Al darles la leche ni en otro tiempo alguno no los tomaban en el regazo ni en brazos, porque
decían que haciéndose a ellos se hacían llorones y no querían estar en la cuna; sino siempre en
brazos. La madre se recostaba sobre el niño y le daba el pecho, y el dárselo era tres veces al
día; por la mañana y a mediodía y a la tarde. Y fuera destas horas no les daban leche, aunque
llorasen, porque decían que se habituaban a mamar todo el día y se criaban sucios, por
vómitos y cámaras, y que cuando hombres eran comilones y glotones; decían que los animales
no estaban dando leche a sus hijos todo el día ni toda la noche, sino a ciertas horas. La madre
propia criaba su hijo; no se permitía darlo a criar, por gran señora que fuese, si no era por
enfermedad. Mientras criaban se abstenían del coito, porque decían que era malo para la
leche y encanijaba la criatura. A los tales encanijados llamaban ayusca; es participio de
pretérito; quiere decir en todo su significación, el negado, y más propiamente el trocado por
otro de sus padres. Y por semejanza se lo decía un mozo a otro, motejándose que su dama
hacía más a otro que no a él. No se sufría decírselo al casado, porque es palabra de las cinco;
tenía gran pena el que la decía. Una Palla de la sangre real conocí que por necesidad dió a criar
una hija suya. La dama debió de hacer traición o se empreñó, que la niña se encanijó y se puso
como hética que no tenía sino los huesos y el pellejo.
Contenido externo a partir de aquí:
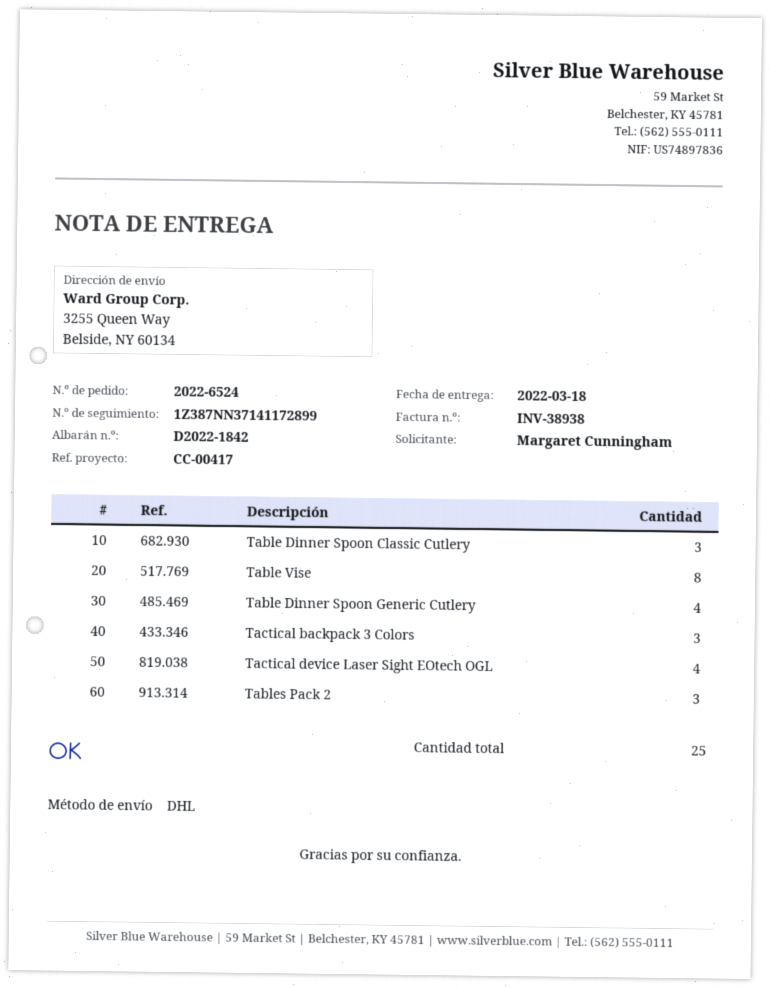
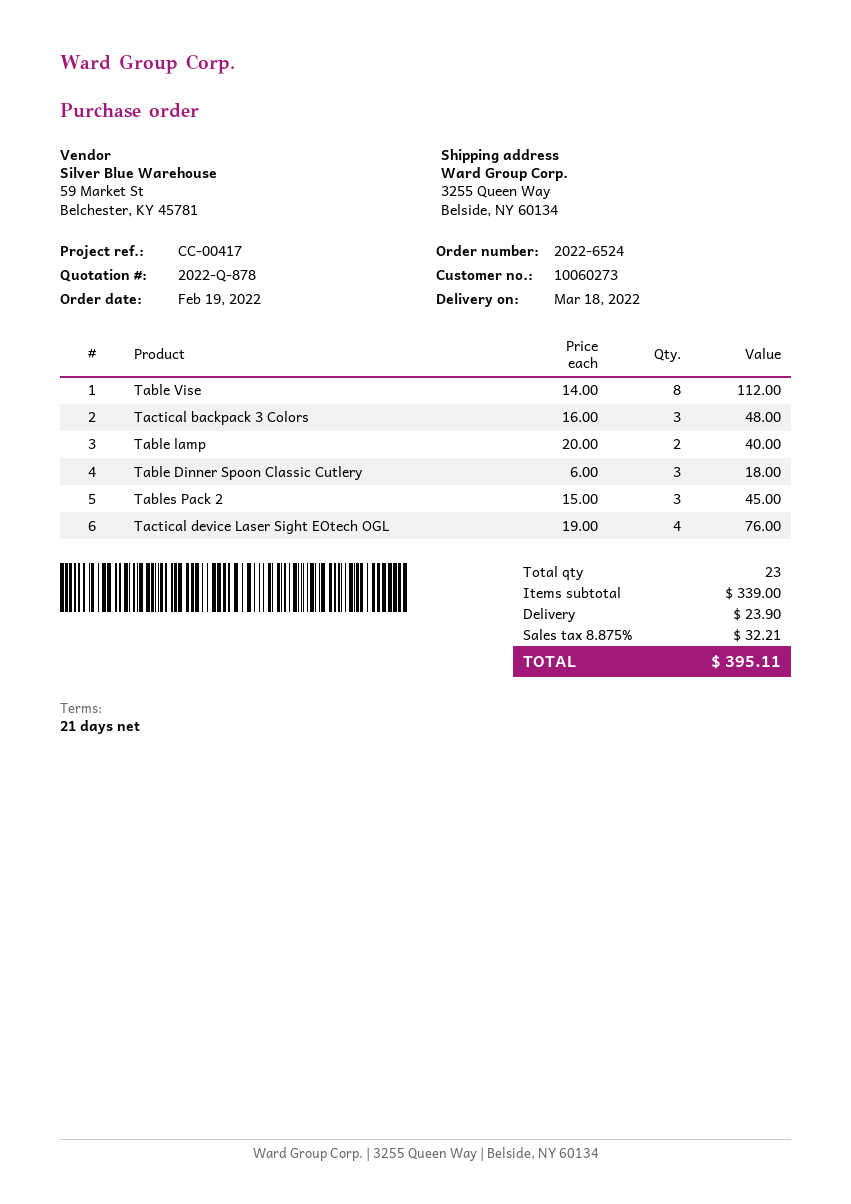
Table Dinner Spoon Generic Cutlery: 4 -> none
Table lamp: none -> 2
total quantity: 25 -> 23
La madre, viendo su hija ayusca (al cabo
de ocho meses que se le había enjugado la leche), la volvió a llamar a los pechos con cernadas
y emplastos de yerbas que se puso a las espaldas, y volvió a criar su hija y la convaleció y libró
de muerte. No quiso dársela a otra ama, porque dijo que la leche de la madre era la que le
aprovechaba.

Si la madre tenía leche bastante para sustentar su hijo, nunca jamás le daba de comer hasta
que lo destetaba, porque decían que ofendía el manjar a la leche y se criaban hediondos y
sucios. Cuando era tiempo de sacarlos de la cuna, por no traerlos en brazos les hacían un hoyo
en el suelo, que les llegaba a los pechos; aforrábanlos con algunos trapos viejos, y allí los
metían y les ponían delante algunos juguetes en que se entretuviesen. Allí dentro podía el niño
saltar y brincar, mas en brazos no lo habían de traer, aunque fuese hijo del mayor curaca del
reino.

Ya cuando el niño andaba a gatas, llegaba por el un lado o el otro de la madre a tomar el
pecho, y había de mamar de rodillas en el suelo, empero no entrar en el regazo de la madre, y
cuando quería el otro pecho le señalaba que rodease a tomarlo, por no tomarlo la madre en
brazos. La parida se regalaba menos que regalaba a su hijo, porque en pariendo se iba a un
arroyo o en casa se lavaba con agua fría, y lavaba su hijo y se volvía a hacer las haciendas de su
casa, como si nunca hubiera parido. Parían sin partera, ni la hubo entre ellas; si alguna hacia de
partera, más era hechicera que partera.

Esta era la común costumbre que las indias del Perú tenían en el parir y criar sus hijos, hecha
ya naturaleza, sin distinción de ricas o pobres ni de nobles o plebeyas.